Basket: Cue3 il robot cestista che fa canestro a ripetizione


Hanno pensato innanzitutto a dargli una precisione al tiro degna dei migliori «cecchini da Nba». Solo dopo penseranno a dargli una tecnica di movimento, un atletismo, degno di tanta precisione. Ma in fondo, parlando di avviamento al basket di altissimo livello, dov’è la novità? Forse che oggi non si impostano così i super-campioni nelle Università più (cestisticamente) qualificate del mondo? La vera novella (anche un po’ inquietante, se ci si pensa) è che la guardia-tiratrice in questione – il potenziale «spacca-partite» di cui si parla – non è un uomo ma una macchina; ha un nome da bombardiere della Seconda Guerra Mondiale, è alto 1,85 (senza base; 2,07 mt con quella), sembianze vagamente umane ed è «piantato giù» al parquet come un trumò di fine ‘800. Solo che quando tira…

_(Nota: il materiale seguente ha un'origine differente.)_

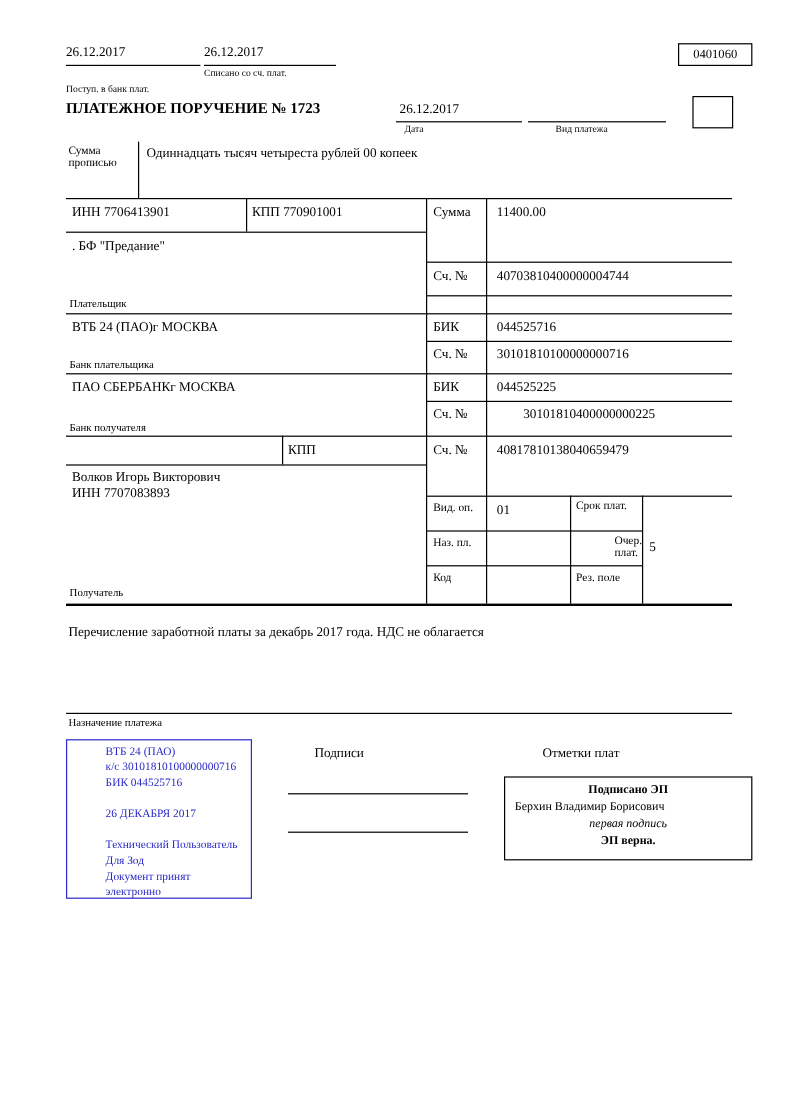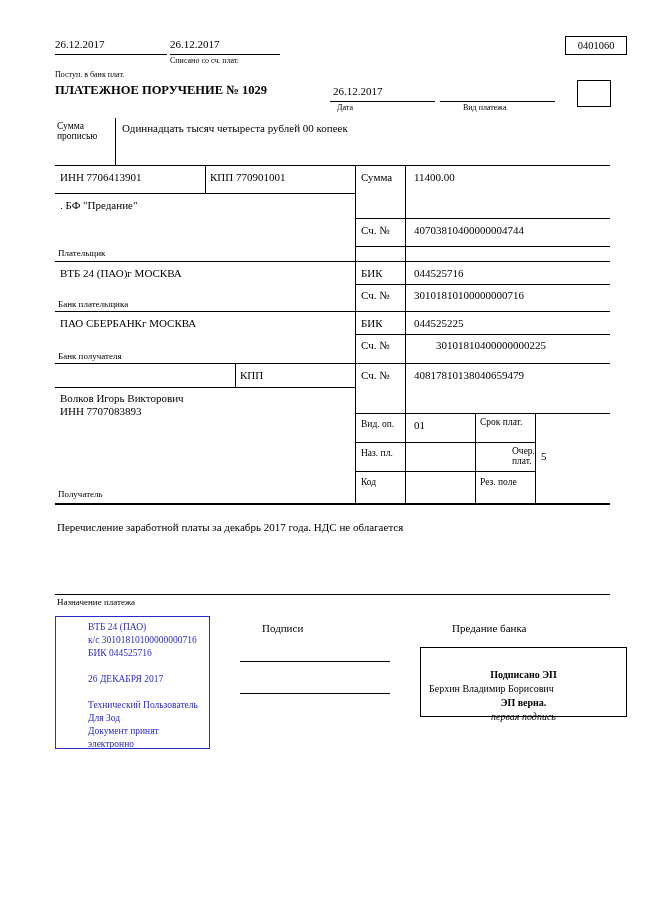--- a/index.html
+++ b/index.html
@@ -45,7 +45,7 @@
     <span>0401060</span>
   </div>
 
-  <div class="t bold" style="left:55px; top:84px; font-size:12.5px;">ПЛАТЕЖНОЕ ПОРУЧЕНИЕ № 1029</div>
+  <div class="t bold" style="left:55px; top:84px; font-size:12.5px;">ПЛАТЕЖНОЕ ПОРУЧЕНИЕ № 1723</div>
   <div class="t" style="left:333px; top:85px;">26.12.2017</div>
   <div class="hline" style="left:330px; top:101px; width:105px;"></div>
   <div class="t small" style="left:337px; top:104px;">Дата</div>

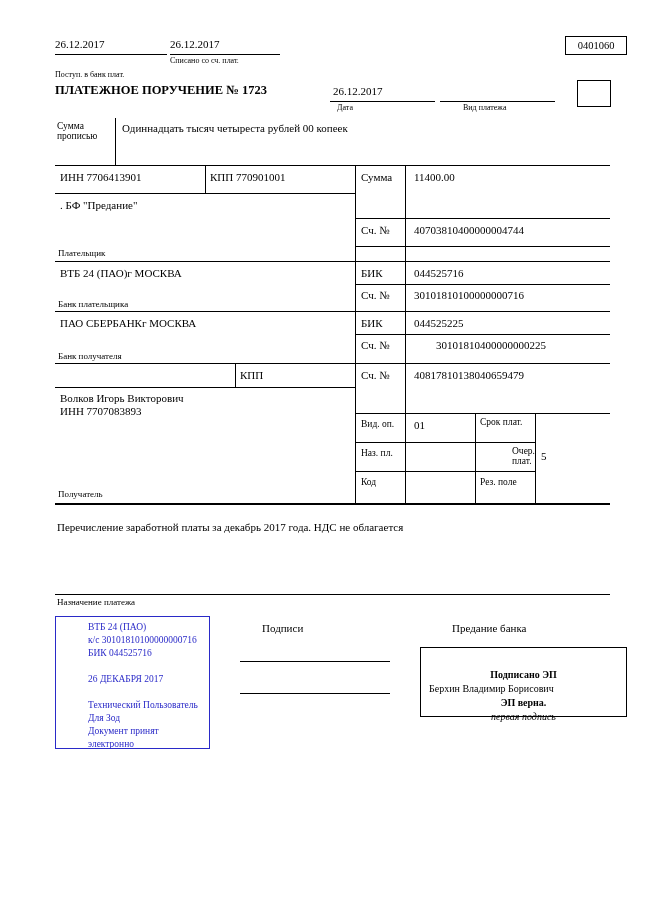--- a/index.html
+++ b/index.html
@@ -129,7 +129,7 @@
   <div class="t lbl" style="left:57px; top:598px;">Назначение платежа</div>
 
   <div class="t" style="left:262px; top:622px;">Подписи</div>
-  <div class="t" style="left:452px; top:622px;">Предание банка</div>
+  <div class="t" style="left:452px; top:622px;">Отметки плат</div>
 
   <div class="stamp" style="left:55px; top:616px; width:155px; height:133px;padding-left:32px;">
     <div>ВТБ 24 (ПАО)</div>

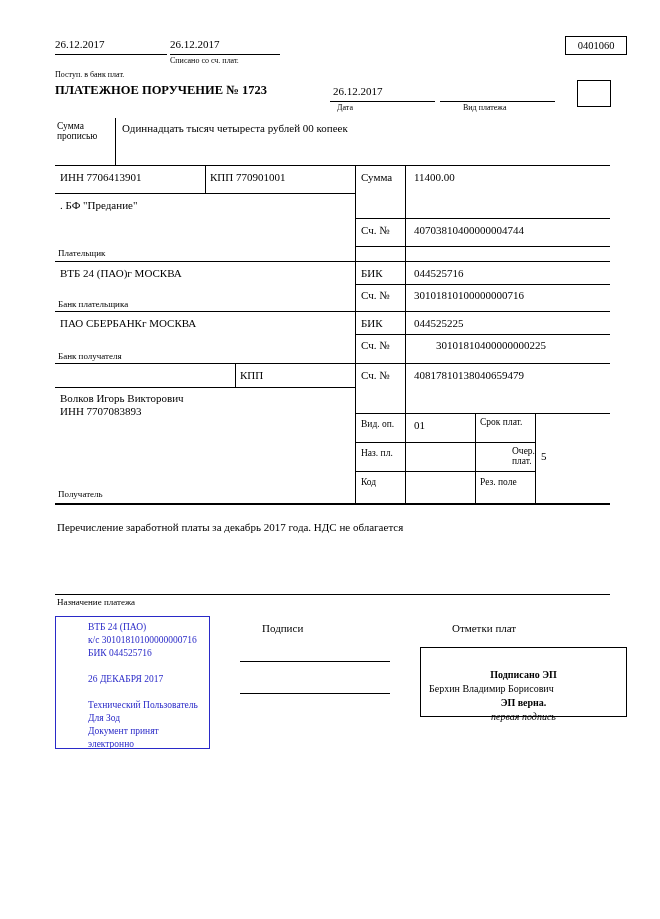--- a/index.html
+++ b/index.html
@@ -24,7 +24,7 @@
   }
   .stamp div { white-space:normal; }
   .gap { height:13px; }
-  .bankmark { position:absolute; border:1px solid #000; font-size:10px; line-height:14px; padding-top:20px; }
+  .bankmark { position:absolute; border:1px solid #000; font-size:10px; line-height:14px; padding-top:4px; }
   .ctr { text-align:center; }
   .ital { font-style:italic; }
 </style>

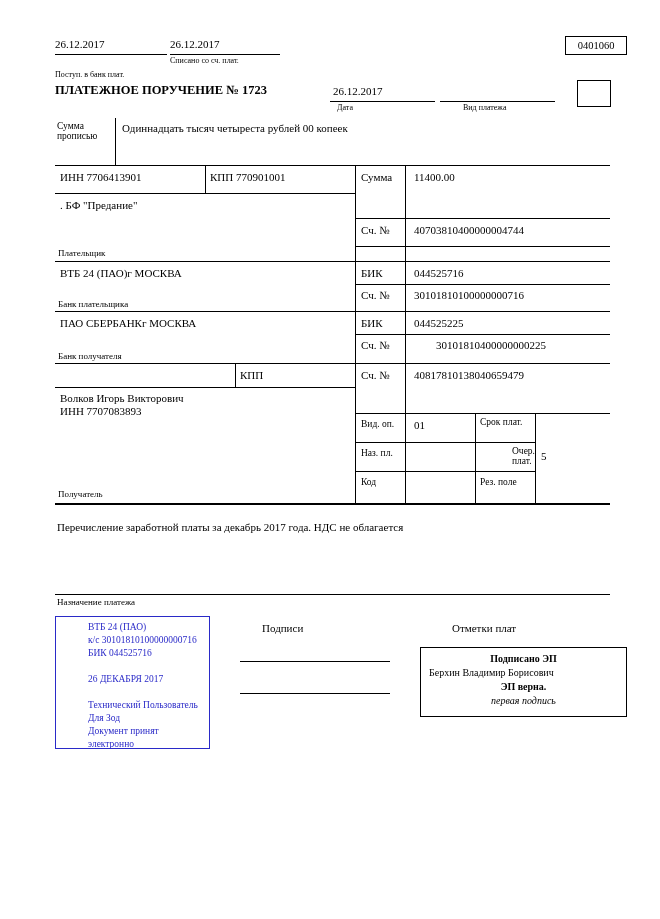--- a/index.html
+++ b/index.html
@@ -148,8 +148,8 @@
   <div class="bankmark" style="left:420px; top:647px; width:207px; height:70px;">
     <div class="ctr bold">Подписано ЭП</div>
     <div style="padding-left:8px;">Берхин Владимир Борисович</div>
+    <div class="ctr ital">первая подпись</div>
     <div class="ctr bold">ЭП верна.</div>
-    <div class="ctr ital">первая подпись</div>
   </div>
 
 </div>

Lui si chiama «Cue» ed è già alla sua terza versione («Cue3»). È stato concepito (in laboratorio ma non in provetta) dagli scienziati della casa automobilista Toyota e… Non corre, non effettua movimenti laterali, tanto meno salta o difende. Tira e basta. Ma lo fa con una cadenza di successo «alla Gervin» o «alla Oscar Schmidt», se si preferisce. In rete da qualche giorno girano video dove questo robot-cecchino tira a ripetizione infilando un 5 su 8 «prestige» da oltre l’arco. Il suo segreto? Il «signorino dalla mano calda» usa i sensori sul proprio torso per valutare la posizione del canestro in una rappresentazione 3D, contemporaneamente coordina il movimento dei motori alle braccia e alle ginocchia, poi si flette ed effettua un tiro da tre che… Raramente sbaglia bersaglio. Poche, pochissime «padelle» insomma; e tanti (potenziali) punti.

La prova pochi giorni fa a Fuchu, vicino Tokyo. In quell’occasione Cue3 ha centrato il cesto cinque volte su otto. Sotto gli occhi (sconcertati) dei giocatori della società ospitante – l’Alvark Tokio -; e quelli (delusi) degli ingegneri Toyota. Sì, perché i geni-Japo inventori del «mekka-tiratore» hanno ammesso che, abitualmente, Cue3 «la mette» con una frequenza più alta. Ma non è tutto: pare che il nonno di «Cue3» – «Cue» tout court – prima generazione di «bombaroli della palla a spicchi» garantisse percentuali di realizzazione addirittura più alte. Ma solo dalla lunetta, dove aveva già surclassato due «pro» dell’Alvark.

Il futuro? Avremo davvero fra qualche decennio squadre di «mekka-cestisti» che se la giocano al posto nostro (o dei nostri beniamini in carne e ossa)? Andiamoci piano. Uno dei «paparini» della famiglia-Cue, Tomohiro Nomi – ingegnere genio della robotica – ha già previsto che, con la proiezione degli attuali progressi tecnologici, forse fra un paio di decenni queste macchine (che già tirano alla grande) saranno in grado anche di muoversi come giocatori veri. Da lì il passo alle «mekka-squadre» sarà in breve possibile. E tanti saluti agli show (così tanto umani) dei vari Barkley, Shaq; Jordan, Lebron, Kobe e via sognando…

L’obiettivo della multinazionale automobilistica comunque non è quella di creare giocatori di basket meccanici. Ma semplicemente di lasciare libero sfogo all’inventiva dei propri genio-ingegneri. Tutta gente che vede il mondo da prospettive che a noi sfuggono e che – giocando a creare «mekka-atleti» – pare sviluppino e amplifichino la propria creatività. «Spaventando» tutti gli amanti di un basket, dove l’errore possibile resterà sempre la variabile più affascinante.